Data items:

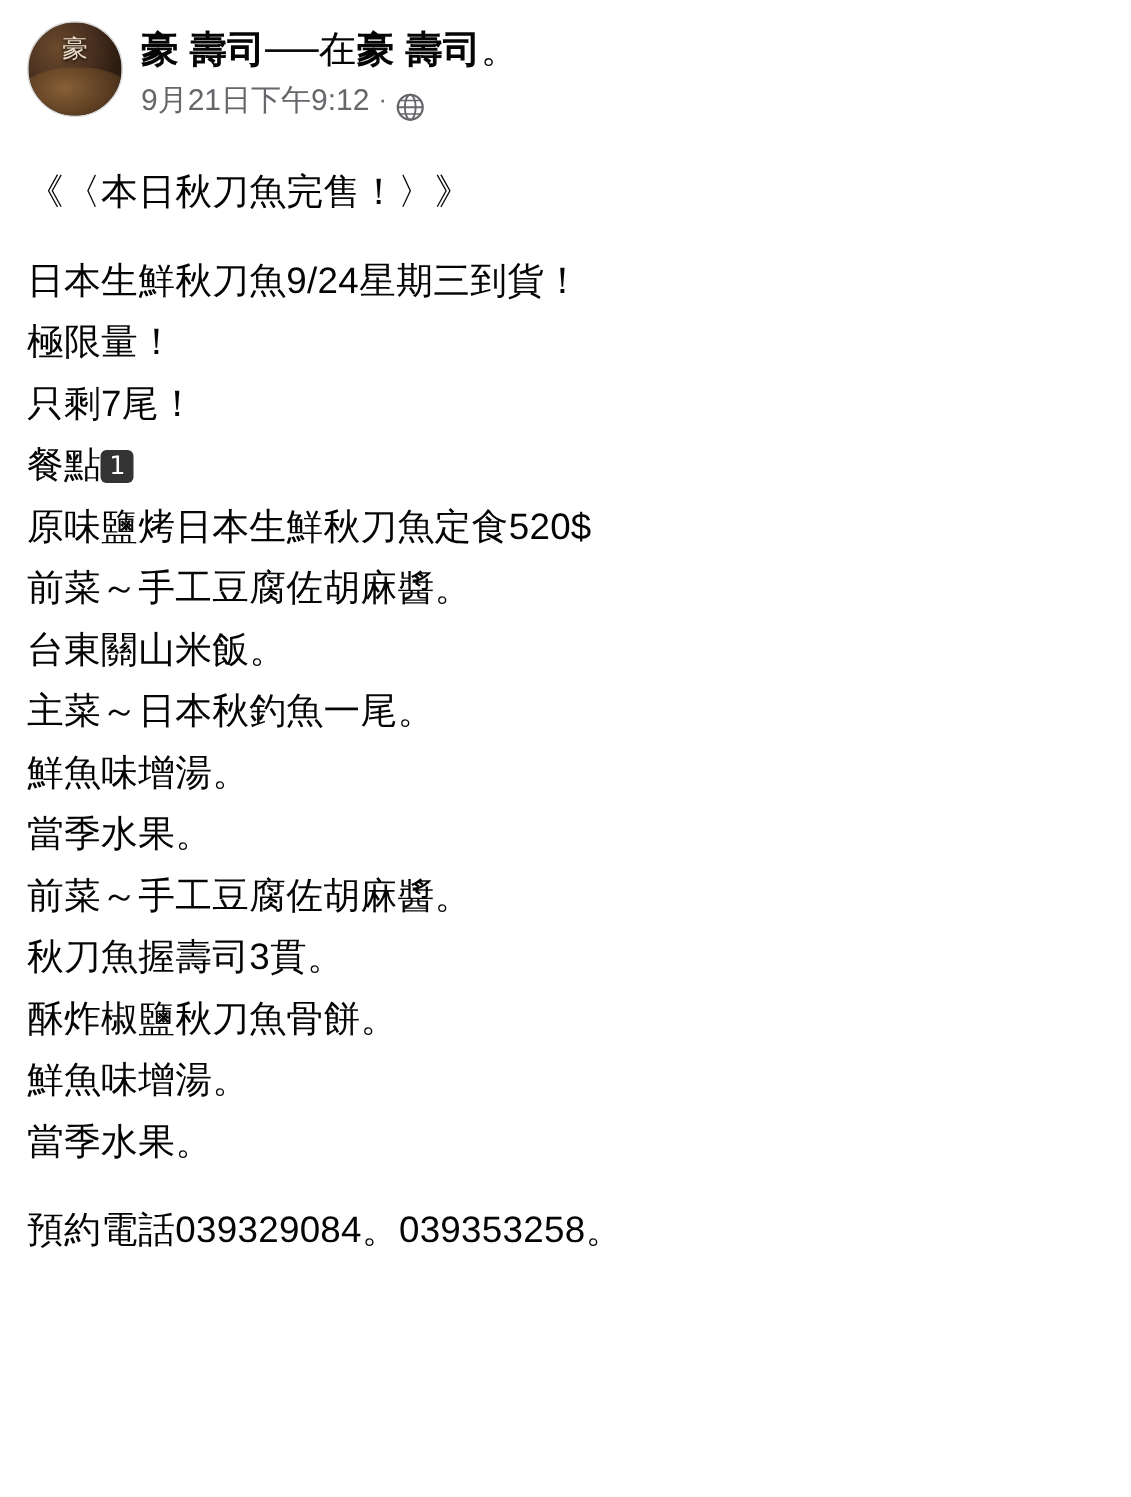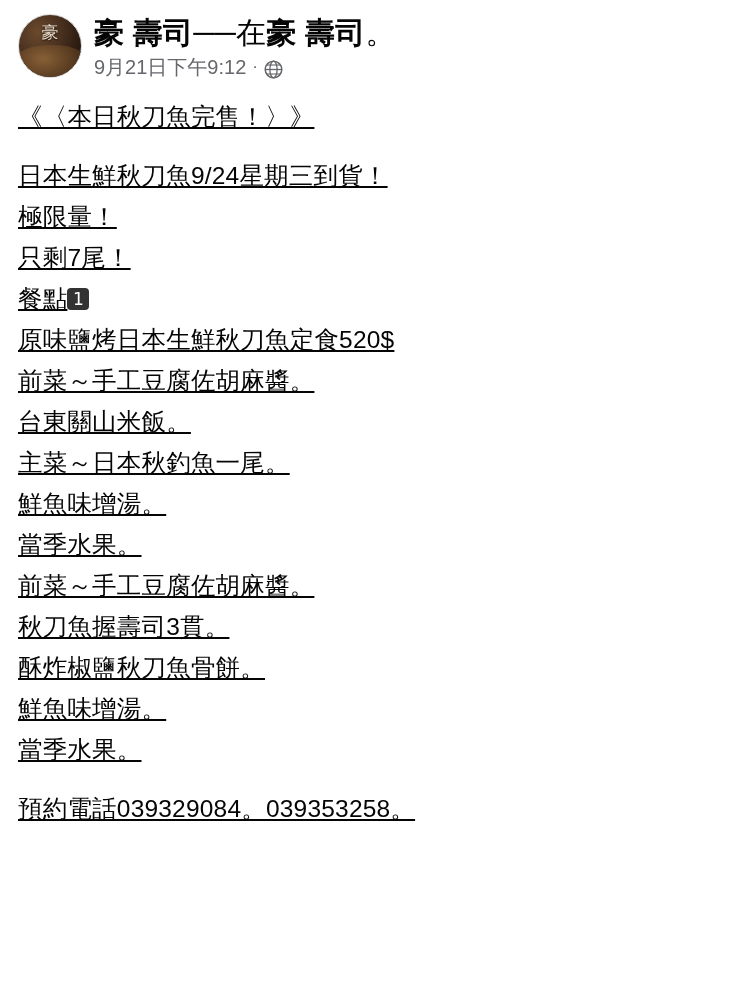--- a/index.html
+++ b/index.html
@@ -62,7 +62,7 @@
     min-width: 0;
   }
   .name-line {
-    font-size: 30px;
+    font-size: 25px;
     line-height: 30px;
     font-weight: bold;
     letter-spacing: .2px;

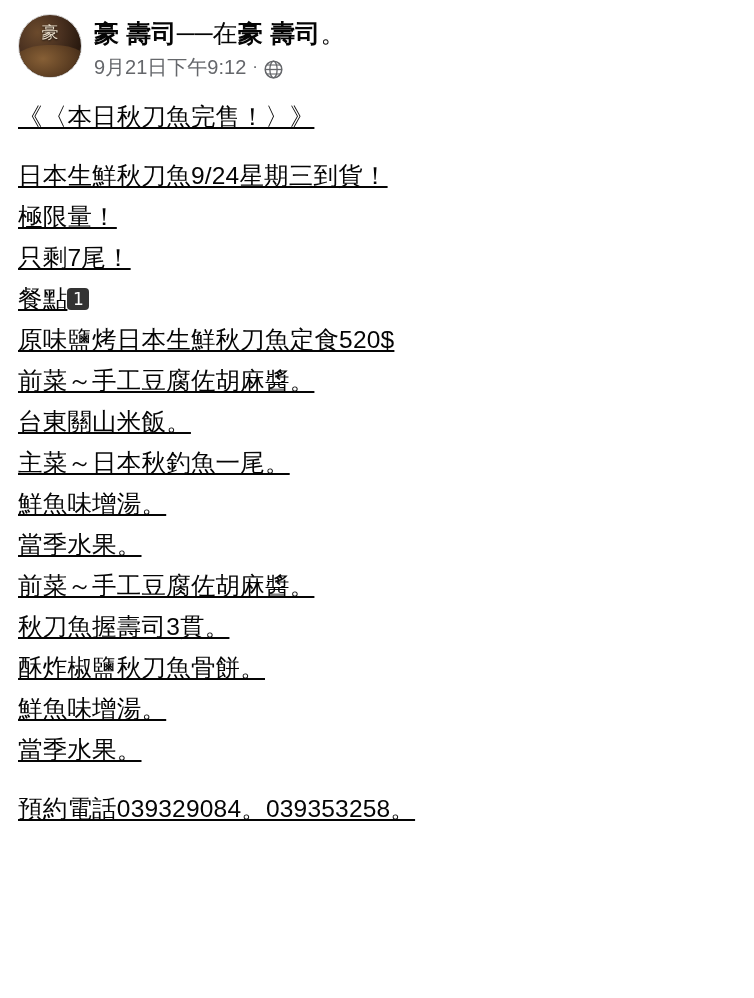--- a/index.html
+++ b/index.html
@@ -81,7 +81,7 @@
     line-height: 26px;
     color: #65676b;
     display: flex;
-    align-items: center;
+    align-items: flex-end;
     gap: 6px;
     white-space: nowrap;
   }

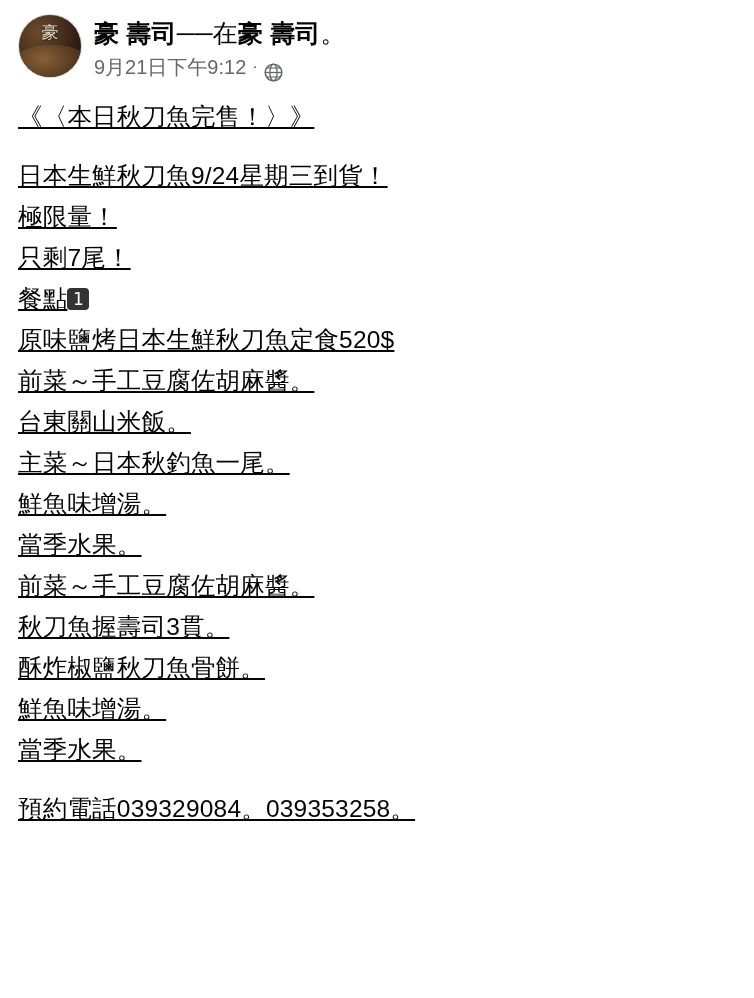--- a/index.html
+++ b/index.html
@@ -97,13 +97,12 @@
     top: 1px;
   }
   .post-body {
-    margin-top: 16px;
+    margin-top: 28px;
     font-size: 24.5px;
     line-height: 41px;
     color: #050505;
     letter-spacing: .2px;
     word-break: break-all;
-    text-decoration: underline;
   }
   .post-body .line {
     white-space: pre-wrap;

TASK OBJECTIVE: Render the records above word for word and leave the pictures out.

OUTPUT FOR THIS TASK:
--- a/index.html
+++ b/index.html
@@ -62,7 +62,7 @@
     min-width: 0;
   }
   .name-line {
-    font-size: 30px;
+    font-size: 25px;
     line-height: 30px;
     font-weight: bold;
     letter-spacing: .2px;

--- a/index.html
+++ b/index.html
@@ -81,7 +81,7 @@
     line-height: 26px;
     color: #65676b;
     display: flex;
-    align-items: center;
+    align-items: flex-end;
     gap: 6px;
     white-space: nowrap;
   }

--- a/index.html
+++ b/index.html
@@ -97,13 +97,12 @@
     top: 1px;
   }
   .post-body {
-    margin-top: 16px;
+    margin-top: 28px;
     font-size: 24.5px;
     line-height: 41px;
     color: #050505;
     letter-spacing: .2px;
     word-break: break-all;
-    text-decoration: underline;
   }
   .post-body .line {
     white-space: pre-wrap;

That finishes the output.